Le ministère de l’Éducation nationale a récemment confirmé que les taux de réussite aux examens étaient gonflés artificiellement. Dans certaines académies, les résultats sont ahurissants.
«On sort d’une époque où, progressivement, on s’est mis à cacher le véritable niveau des élèves au moment des examens» , déplorait Gabriel Attal en mars dernier, à l’issue d’un déplacement au collège Mathurin-Régnier de Chartres (Eure-et-Loir). En prévenant que le taux de réussite au diplôme national du brevet devrait «baisser de manière importante» dès cette année, le premier ministre avait mis le doigt sur un secret de polichinelle : les excellents résultats aux examens nationaux ne reflètent pas le vrai niveau des élèves.
Au brevet, une pratique récemment mise en lumière permet depuis des années de faire gonfler artificiellement les résultats des élèves : les correctifs académiques. Bien sûr, la forte hausse du taux de réussite au brevet alertait depuis des années (73 % en 1990 contre 89,1% en 2023), mais les chiffres fournis par les services du premier ministre au Figaroen mars dernier ont permis de constater les résultats ahurissants dans certaines académies. À Créteil par exemple, le taux de réussite a été gonflé de 6 points de pourcentage en 2023. Même constat à Nice, Versailles, Limoges, Aix-Marseille, Lille, Nancy, Metz, Rouen et Caen, où plusieurs points ont été alloués arbitrairement. […]
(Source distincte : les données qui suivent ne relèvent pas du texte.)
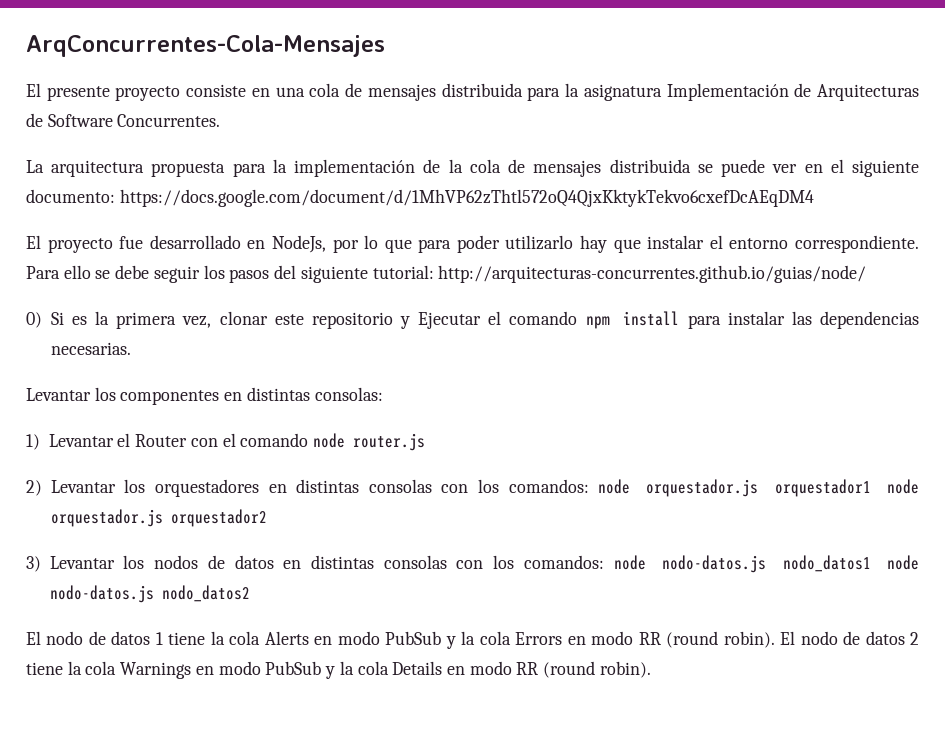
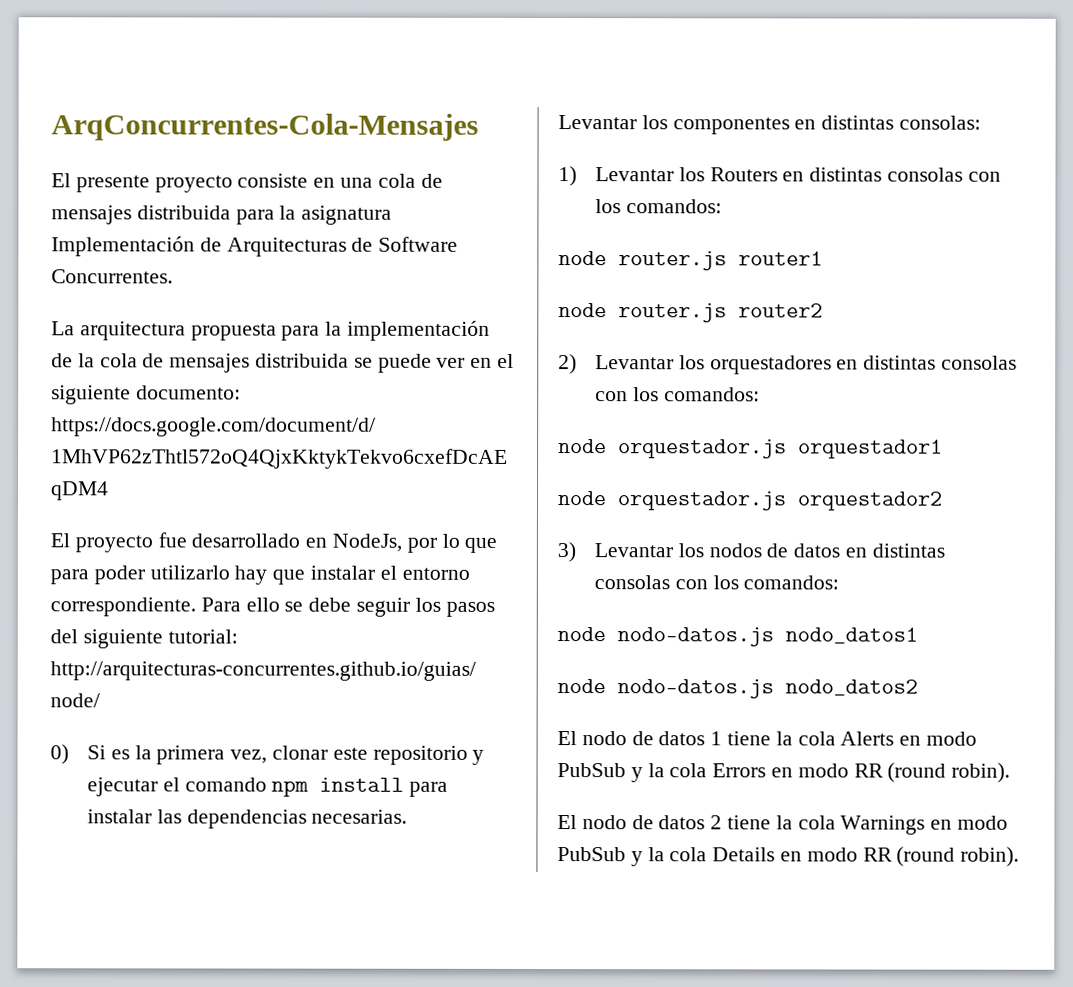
[418,312,482,329] Ejecutar -> [86,777,158,797] ejecutar
[117,433,426,451] el Router con el comando node router.js -> [678,167,1001,182] [594,199,722,214] [558,251,823,271] [558,303,823,323] los Routers en distintas consolas con los comandos: // node router.js router1 // node router.js router2
(589, 486) none -> (760, 394) //
(871, 488) none -> (943, 449) //
(604, 562) none -> (840, 582) //
(871, 563) none -> (918, 635) //
(775, 639) none -> (1011, 772) //

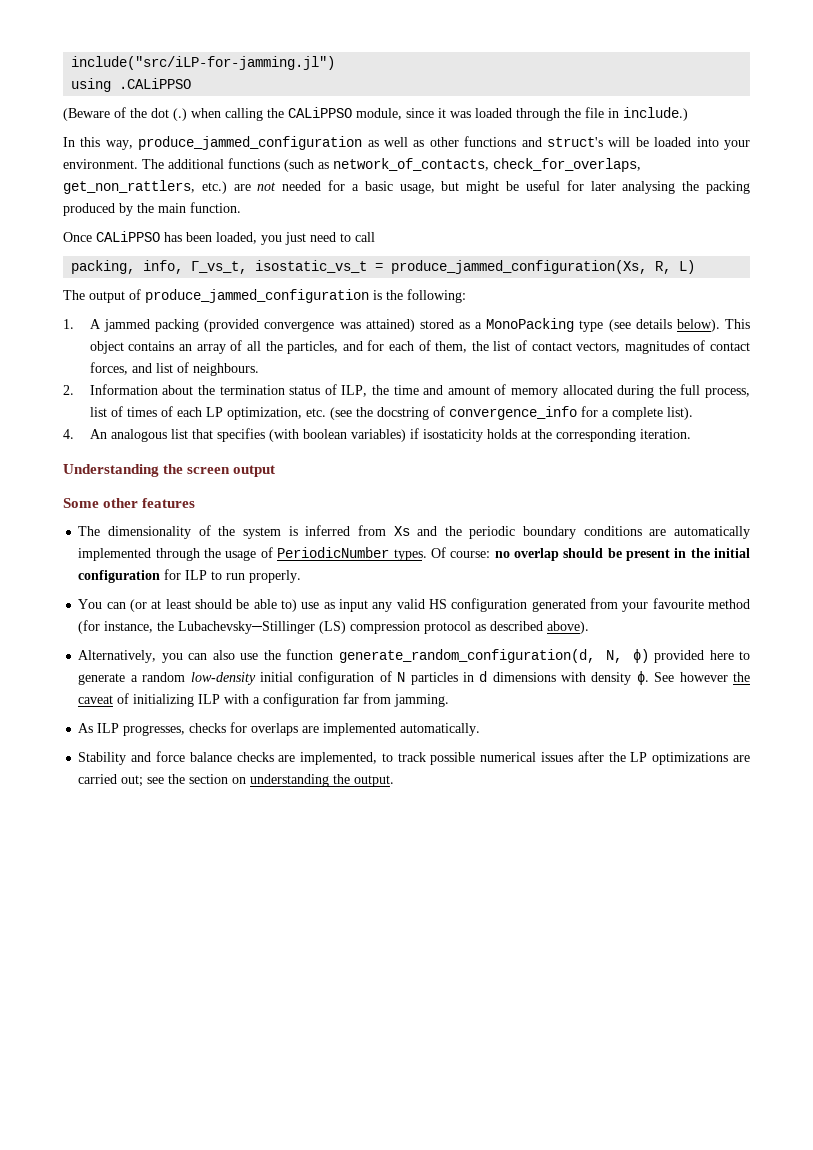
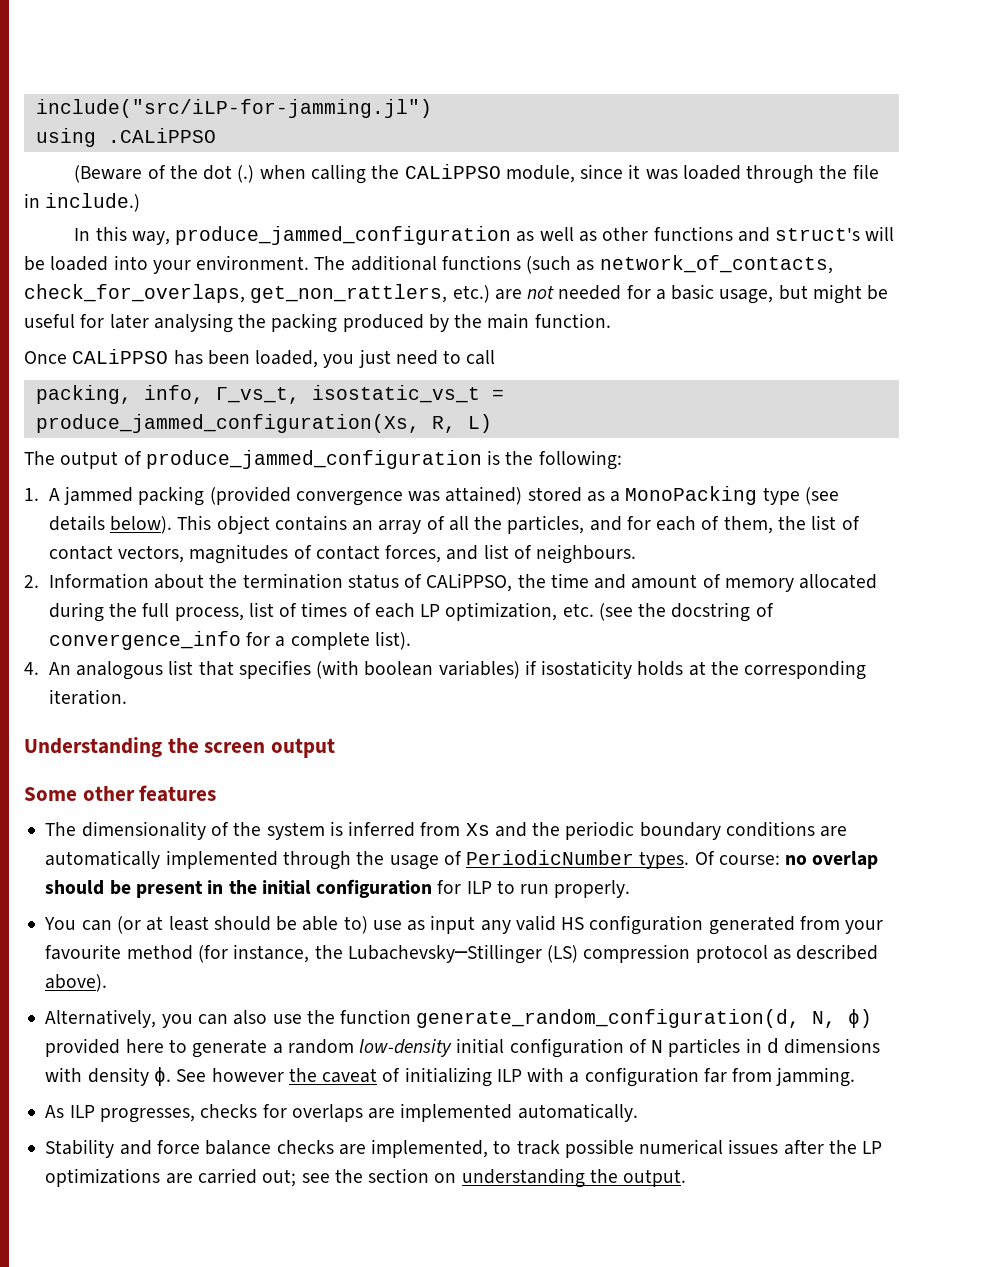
[341,385,368,397] ILP, -> [426,573,513,592] CALiPPSO,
Le brevet est loin d’être le seul diplôme concerné par ces manipulations. L’explosion du taux de réussite au bac interroge elle aussi. En 1990, seuls 75,5% des candidats obtenaient le bac général, contre 95,7% en 2023. Une hausse liée à l’évolution du processus de correction des épreuves. Les enseignants, à qui il est toujours conseillé d’être «bienveillants», doivent d’abord rééquilibrer les notes obtenues aux épreuves de spécialités, dont les sujets ne sont pas les mêmes pour tous, avec des niveaux de difficulté variables. Le jury se réunit ensuite pour harmoniser les moyennes et « attribuer d’éventuels points supplémentaires aux copies qui frôleraient la moyenne ou une mention», note Claire Guéville, secrétaire nationale responsable du lycée au Snes-FSU et professeure d’histoire-géographie. […]
Difficile d’établir qui de la baisse des exigences ou de la chute du niveau des élèves entraîne l’autre. Et si les deux phénomènes s’entretiennent, c’est bien la responsabilité de l’Éducation nationale qui est pointée du doigt. «Pour le ministère de l’Éducation nationale, si le taux de réussite au bac augmente, c’est que la réforme de l’examen est bonne. Ils veulent évaluer leur propre réussite politique plus que celle des élèves, et cela n’est pas acceptable» , conclut Claire Guéville.